There’s no doubt about it: winter is approaching fast. The weather is getting colder and the nights are getting longer. This can be bad news for anyone who enjoys exercising outside, and many people let their fitness journeys fall by the wayside in the winter.
It can be harder to motivate yourself to get out for a run, walk, or cycle on cold and dark evenings. There are also some additional risks that are posed by the winter weather.
But if you want to keep up your workout regime over the next few months, there are a few easy tips you can follow to help keep you safe.
Wear appropriate clothing
Investing in the right workout gear is an essential part of staying safe while you keep fit, and this is even more important when it is cold and dark. Therefore, make sure you have weather-appropriate gear before you even think about working out outdoors in the winter.
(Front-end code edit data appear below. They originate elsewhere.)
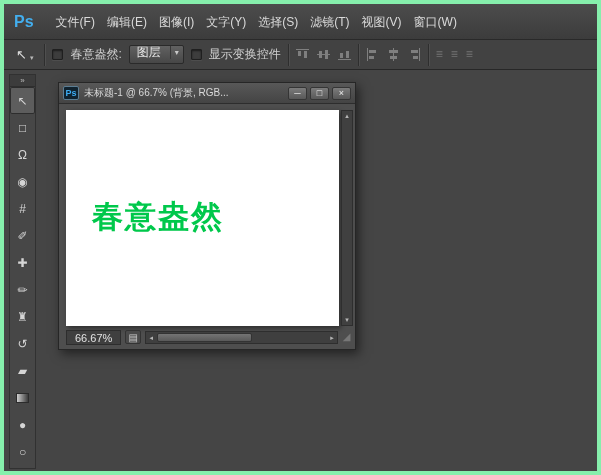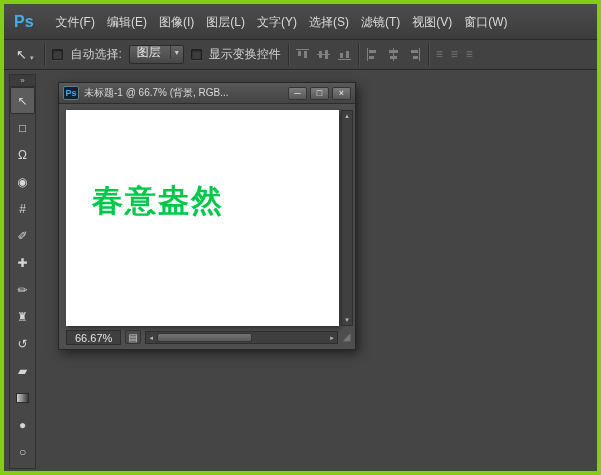--- a/index.html
+++ b/index.html
@@ -1,18 +1,18 @@
 <!DOCTYPE html>
 <html><head>
 <meta charset="utf-8">
 <style>
   * { margin:0; padding:0; box-sizing:border-box; }
   body { font-family:"Liberation Sans", sans-serif; background:#222; }
 
-  .app { position:relative; width:601px; height:475px; border:4px solid #84cc16;
+  .app { position:relative; width:601px; height:475px; border:4px solid #86efac;
          background:#454545; overflow:hidden; }
 
   
   .menubar { position:absolute; left:0; top:0; right:0; height:36px;
              background:linear-gradient(#4c4c4c,#3c3c3c); border-bottom:1px solid #292929;
              display:flex; align-items:center; padding:0 0 0 10px; overflow:hidden; }
   .ps-logo { color:#43aeee; font-weight:bold; font-size:16px; margin-right:16px; flex-shrink:0; }
   .menu-item { color:#dadada; font-size:12px; padding:0 6px; line-height:36px;
                white-space:nowrap; flex-shrink:0; cursor:default; }
 
@@ -99,36 +99,35 @@
 </head>
 <body>
 
 <div class="app">
 
   <div class="menubar">
     <span class="ps-logo">Ps</span>
     <span class="menu-item">文件(F)</span>
     <span class="menu-item">编辑(E)</span>
     <span class="menu-item">图像(I)</span>
-    <span class="menu-item">图层(L)</span>
     <span class="menu-item">文字(Y)</span>
     <span class="menu-item">选择(S)</span>
     <span class="menu-item">滤镜(T)</span>
     <span class="menu-item">视图(V)</span>
     <span class="menu-item">窗口(W)</span>
   </div>
 
   <div class="optionsbar">
     <div class="preset">
       <span class="glyph">↖</span>
       <span class="caret">▾</span>
     </div>
     <div class="vsep"></div>
     <div class="cb"></div>
-    <span class="opt-label">自动选择:</span>
+    <span class="opt-label">春意盎然:</span>
     <div class="dd">
       <span>图层</span>
       <span class="dd-arr">▾</span>
     </div>
     <div class="cb"></div>
     <span class="opt-label">显示变换控件</span>
     <div class="vsep"></div>
 
     <div class="icon-group">
       <div class="alico rot90">
@@ -224,21 +223,21 @@
       <span class="mini-ps">Ps</span>
       <span class="doc-title">未标题-1 @ 66.7% (背景, RGB...</span>
       <span class="winbtns">
         <span class="winbtn">─</span>
         <span class="winbtn">□</span>
         <span class="winbtn">×</span>
       </span>
     </div>
 
     <div class="canvas">
-      <span class="canvas-text" style="color: rgb(0, 200, 75);">春意盎然</span>
+      <span class="canvas-text" style="color: rgb(0, 200, 75); margin-top: 16px;">春意盎然</span>
     </div>
 
     <div class="vscroll">
       <span class="sarr up">▴</span>
       <span class="sarr down">▾</span>
     </div>
 
     <div class="statusbar">
       <span class="zoomfield">66.67%</span>
       <span class="statico">▤</span>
Layers are essential here, allowing you to put on or take off items as needed. Start with a base layer such as leggings. If it’s really cold, you might even want to consider thermal garments of the type designed for snowsports. Appropriate socks, gloves, and hats are also important. And if it’s icy, make sure your shoes have plenty of grip.
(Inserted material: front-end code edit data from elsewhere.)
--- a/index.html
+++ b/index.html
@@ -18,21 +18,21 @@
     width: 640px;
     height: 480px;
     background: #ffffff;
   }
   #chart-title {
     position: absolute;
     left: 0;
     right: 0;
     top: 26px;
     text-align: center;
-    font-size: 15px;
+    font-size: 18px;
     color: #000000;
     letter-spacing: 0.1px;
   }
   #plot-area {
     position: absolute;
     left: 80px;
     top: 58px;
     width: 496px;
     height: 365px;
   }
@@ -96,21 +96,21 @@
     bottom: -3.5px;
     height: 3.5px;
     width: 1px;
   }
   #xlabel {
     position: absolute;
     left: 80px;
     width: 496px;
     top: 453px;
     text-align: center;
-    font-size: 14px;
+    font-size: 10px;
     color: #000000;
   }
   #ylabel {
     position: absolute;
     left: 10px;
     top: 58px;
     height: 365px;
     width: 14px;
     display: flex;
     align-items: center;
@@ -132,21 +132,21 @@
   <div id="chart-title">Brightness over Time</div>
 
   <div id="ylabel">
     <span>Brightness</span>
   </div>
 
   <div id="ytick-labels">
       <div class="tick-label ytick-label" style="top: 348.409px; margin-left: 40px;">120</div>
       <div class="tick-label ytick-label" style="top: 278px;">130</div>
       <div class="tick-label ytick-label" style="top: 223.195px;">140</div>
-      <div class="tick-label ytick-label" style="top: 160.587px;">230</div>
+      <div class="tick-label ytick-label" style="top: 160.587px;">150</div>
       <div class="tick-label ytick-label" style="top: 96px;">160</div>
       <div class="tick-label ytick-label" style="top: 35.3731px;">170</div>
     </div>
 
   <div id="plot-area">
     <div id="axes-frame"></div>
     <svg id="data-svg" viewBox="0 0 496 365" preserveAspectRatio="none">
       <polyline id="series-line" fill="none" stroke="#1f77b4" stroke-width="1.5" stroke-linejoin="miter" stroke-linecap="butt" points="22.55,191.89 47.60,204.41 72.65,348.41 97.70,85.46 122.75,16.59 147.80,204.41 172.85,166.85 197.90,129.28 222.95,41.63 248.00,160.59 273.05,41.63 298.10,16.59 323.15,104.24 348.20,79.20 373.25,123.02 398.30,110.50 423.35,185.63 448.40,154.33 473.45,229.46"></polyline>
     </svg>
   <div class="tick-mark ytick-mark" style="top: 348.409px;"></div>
Your muscles have to work harder in colder temperatures, which can mean an increase in post-workout and next-day soreness. You can counteract this by warming up for a little longer than usual and making use of recovery wear during and after your workout.
Wear high visibility garments
One of the biggest dangers of exercising in the dark is that drivers (as well as pedestrians and cyclists) cannot see you, increasing the risk of a collision. According to We Love Cycling, 45% of bike fatalities take place in dark conditions.
Bright clothes are a better choice than dark clothes on winter evenings, and high visibility items are even better. Consider a high-vis jacket, tabard, or hat. You can also accessorize with high-vis strips or wristbands.
According to one study, high-visibility strips significantly increased the safety of cyclists and runners by allowing drivers to more accurately identify people at a distance in the dark.
And if you’re cycling, don’t forget your bike lights. Not only are these proven to help keep you safe, they are a legal requirement in many areas.
Go with a friend
An easy way to stay safe during outdoor evening workouts is to team up with a friend and go together. This way, if one of you gets injured or otherwise runs into trouble, there’s someone there to make sure you get home safely.
Studies have shown that women feel particularly vulnerable when exercising outside in the dark, with 50% of female participants in one study saying they will exercise less as the days get shorter, and 79% feel unsafe exercising in the dark. Unfortunately, street harassment is still a very real problem and the likelihood increases after dark. But heading out with a friend can help you both feel safer and less vulnerable.
If you don’t have anyone in your social circle who is willing to work out with you on cold winter evenings, why not join a club? Being part of a running, walking, or cycling group can make it much safer to exercise in the dark. It’ll also make it more fun!
Plan your route carefully
Exercising outdoors in winter is no time to improvise. Instead, plan your route carefully before you head out. If you know your area well, you might just need to decide ahead of time which route you’re going to take and stick to it. If not, you can use apps such as MapMyRun to create a route before you go.
Stick to familiar areas in the dark if possible, and always stay on main roads and in other brightly lit areas.
Go in the morning if you can
Not everyone is a morning person, and it can be even harder to drag yourself out of your cozy bed on winter mornings. But if you can, shifting your workout time to the beginning of the day is a good idea in the darker months.
If you head out as the sun is rising, it will get lighter rather than darker as you exercise. As an added bonus, you’ll feel energized and accomplished for the rest of the day, which can help to stave off the winter blues or seasonal depression.